In the following enumeration and image, Hechmann summarized his research results for the various shoes he tested (size US 91/2).

  • 0 % Saucony Munchen (270 gram) en New Balance 1080 (280 gram)
  • 1% New Balance More (300 gram)
  • 2% New Balance Rebel, (200 gram), New Balance 1400 (200 gram) en Altra Duo (240 gram)
  • 3% Newton distance (240 grams) and Adidas Adizero Takum Zen (180 grams)
  • 4% Nike Vaporfly (200 gram)
  • 6% Nike Vaporfly Next % (200 gram)

 

Conclusions and follow-up:

  1. The Carbon shoes undeniably have a great positive effect on energy consumption. Nike Vaporfly’s ECOR is 4% lower than the standard value of 0.98 kJ/kg/km.
  2. The time savings of Carbon shoes have now also been proven in various studies (and practice). Due to the influence of air resistance, the time savings are just under 4% (for top runners 3.4%).
  3. The effects are not the same for everyone and depend, among other things, on running style. With a limited flight phase, a responsive shoe is not much use.
  4. The effects depend on the type and manufacture of the shoe. It can be expected that all manufacturers will become/remain active in this technological arms race. This means that the energy consumption and time savings of each shoe type will have to be determined separately (compared to the traditional shoes or compared to the new Vaporfly standard).

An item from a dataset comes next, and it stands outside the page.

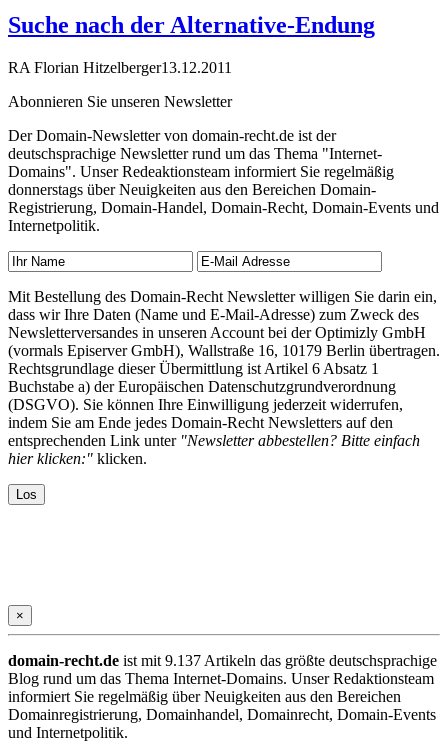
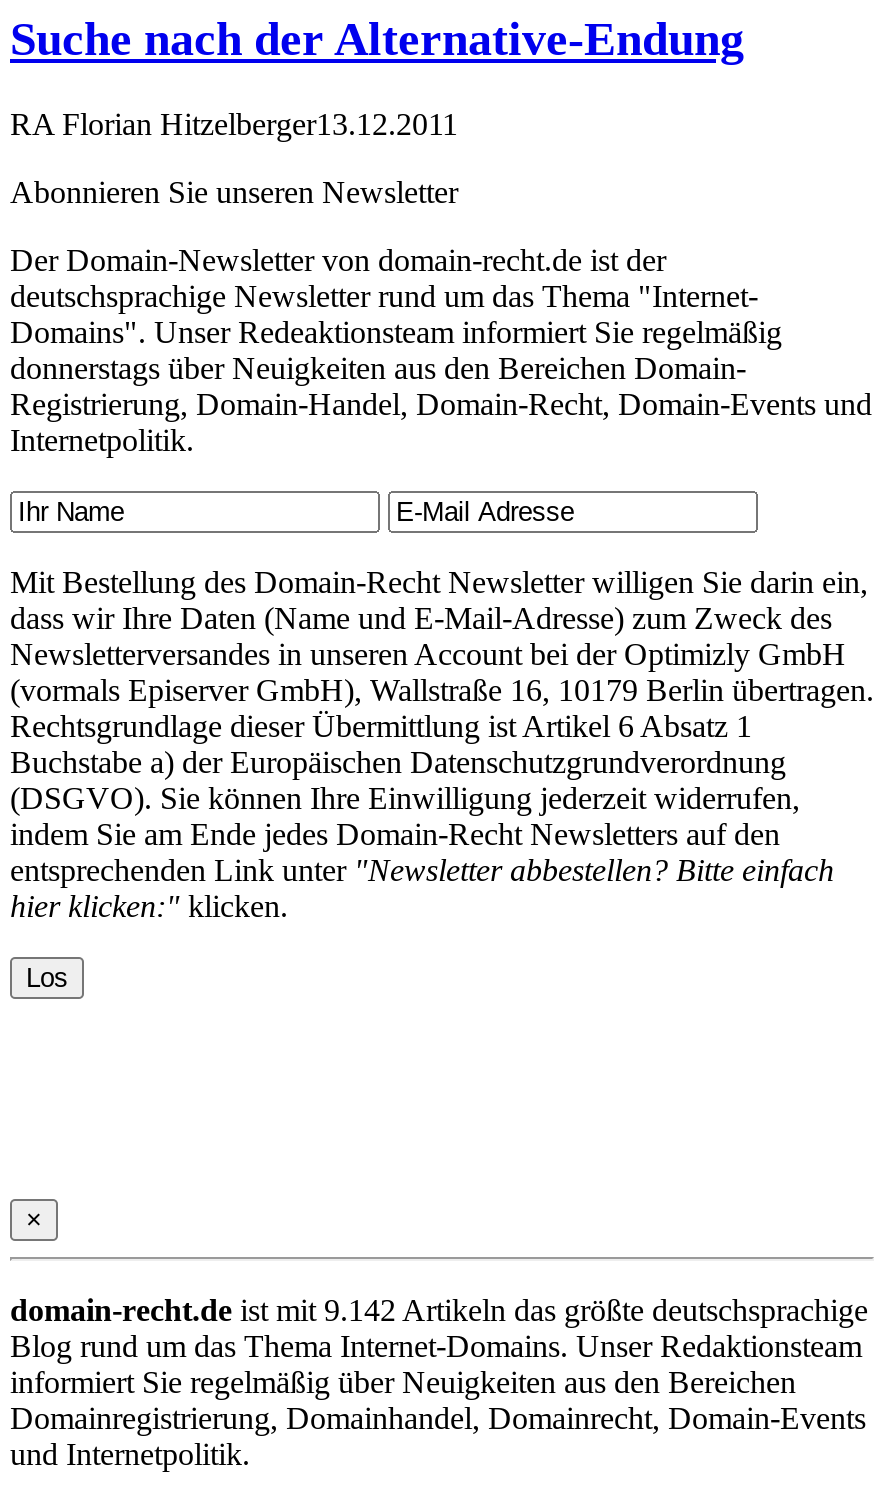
[8,652,437,669] domain-recht.de ist mit 9.137 Artikeln das größte deutschsprachige -> [10,1294,868,1328] domain-recht.de ist mit 9.142 Artikeln das größte deutschsprachige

Eddie’s question gave us an idea for a practical method to determine the effect of shoes, namely by comparing the running time in a race with the time of the Stryd Race Predictor (which bases its prediction on the power of your human engine during training on training shoes). The lower energy consumption of the race shoes should be reflected in a faster time.

Of course, circumstances also play a role, but with sufficient data, such as in the Stryd Power Center, this can still lead to good results. We will propose to Stryd to develop such an option.


Our book ‘The Secret of Running’ is for sale in our webshop. Also available in German as ‘Das Geheimnis des Laufens’, and in Italian as ‘Manuale completo della corsa’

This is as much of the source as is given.